::: Records for processing
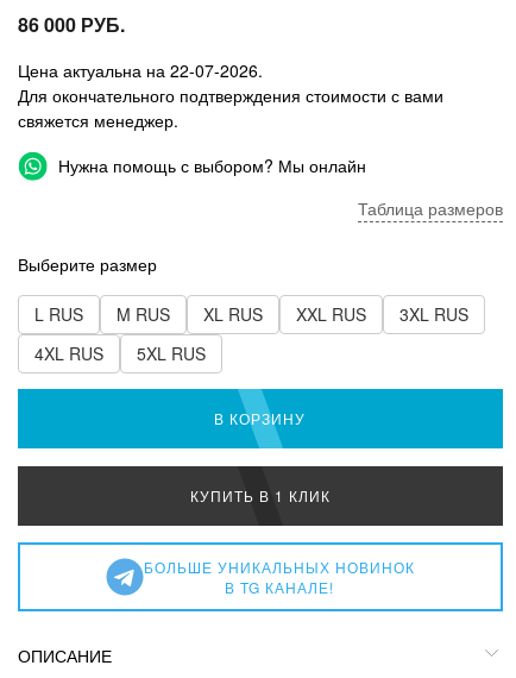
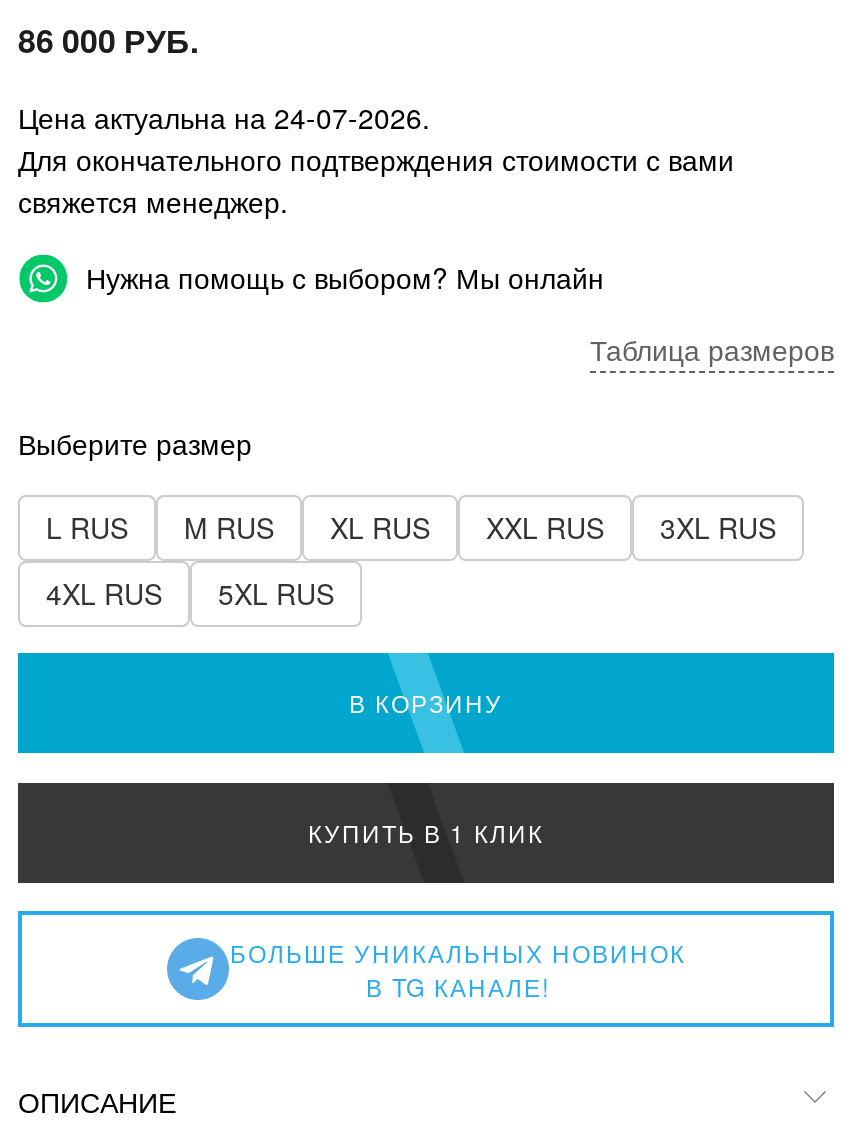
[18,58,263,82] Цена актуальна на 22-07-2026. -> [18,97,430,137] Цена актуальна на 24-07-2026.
::::::
::: Records for processing
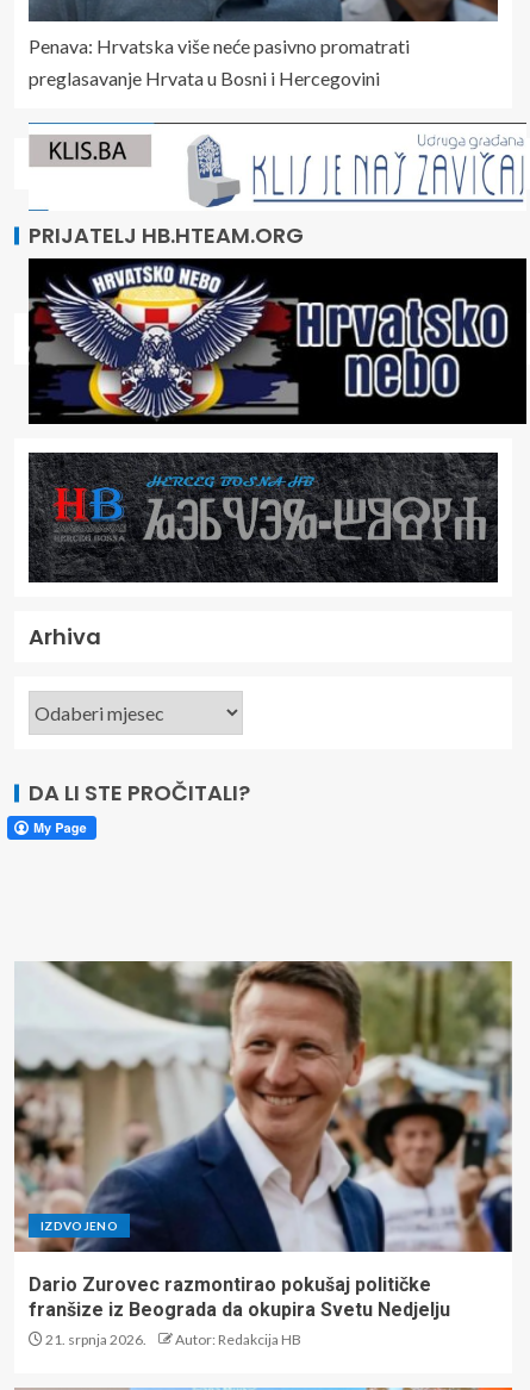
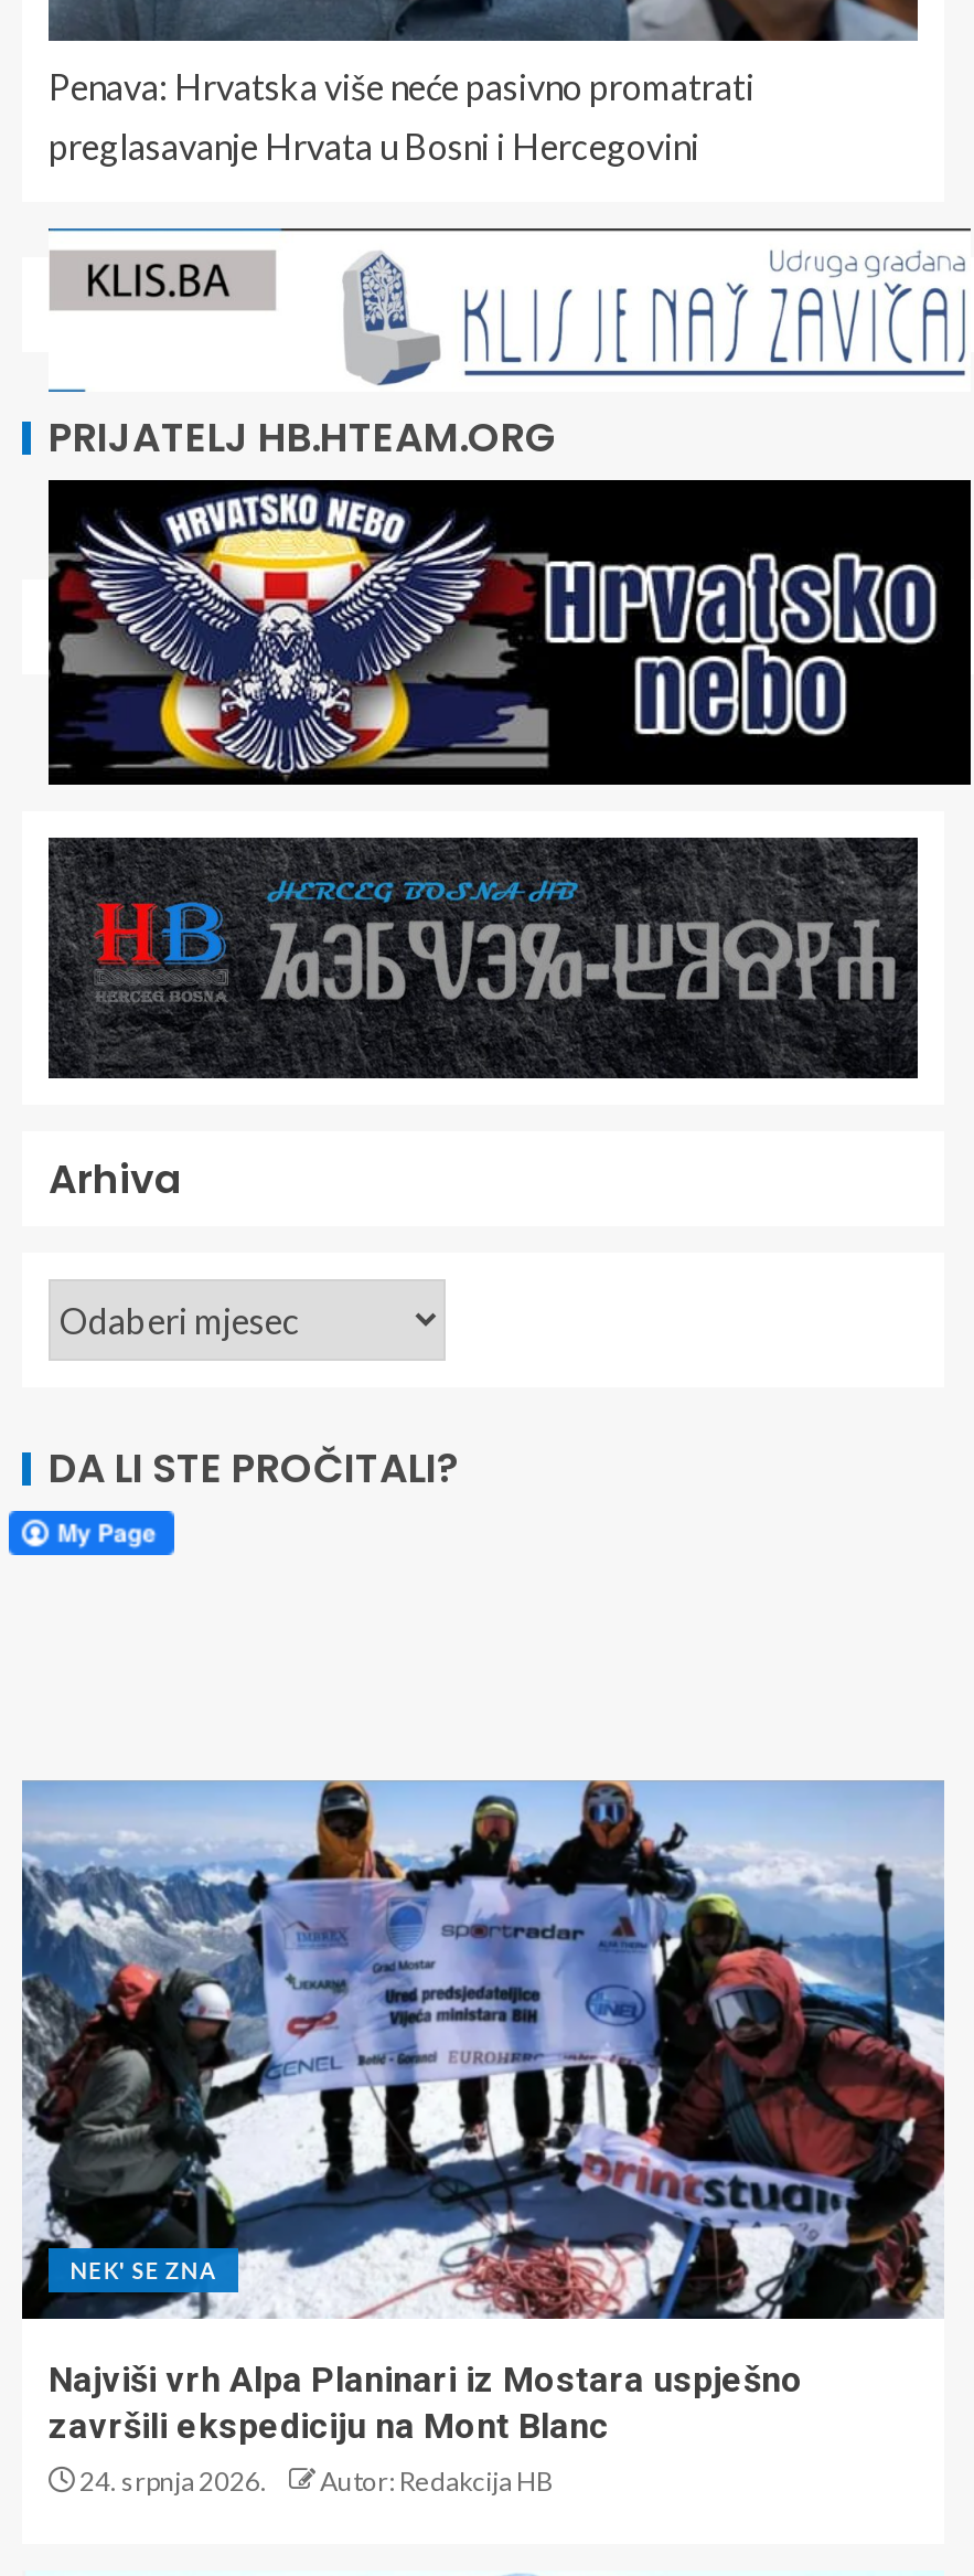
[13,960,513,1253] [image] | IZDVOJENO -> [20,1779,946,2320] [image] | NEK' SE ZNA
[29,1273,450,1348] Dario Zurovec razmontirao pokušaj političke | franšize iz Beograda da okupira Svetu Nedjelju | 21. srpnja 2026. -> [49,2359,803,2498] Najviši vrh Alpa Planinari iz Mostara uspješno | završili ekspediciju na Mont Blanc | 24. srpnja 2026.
::::::
::: Records for processing
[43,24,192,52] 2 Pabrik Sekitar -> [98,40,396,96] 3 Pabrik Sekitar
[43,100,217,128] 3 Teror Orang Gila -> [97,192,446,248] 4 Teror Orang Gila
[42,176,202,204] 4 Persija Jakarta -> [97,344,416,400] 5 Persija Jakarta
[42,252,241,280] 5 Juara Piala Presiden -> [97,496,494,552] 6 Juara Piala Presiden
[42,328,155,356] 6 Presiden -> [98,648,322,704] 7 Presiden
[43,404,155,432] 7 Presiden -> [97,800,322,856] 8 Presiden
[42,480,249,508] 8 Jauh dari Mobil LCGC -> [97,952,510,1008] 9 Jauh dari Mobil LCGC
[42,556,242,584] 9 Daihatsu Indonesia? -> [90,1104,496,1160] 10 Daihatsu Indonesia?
::::::
Each line of the entries above that has the word "Presiden" is to be copied.

• Reply:
[42,252,241,280] 5 Juara Piala Presiden -> [97,496,494,552] 6 Juara Piala Presiden
[42,328,155,356] 6 Presiden -> [98,648,322,704] 7 Presiden
[43,404,155,432] 7 Presiden -> [97,800,322,856] 8 Presiden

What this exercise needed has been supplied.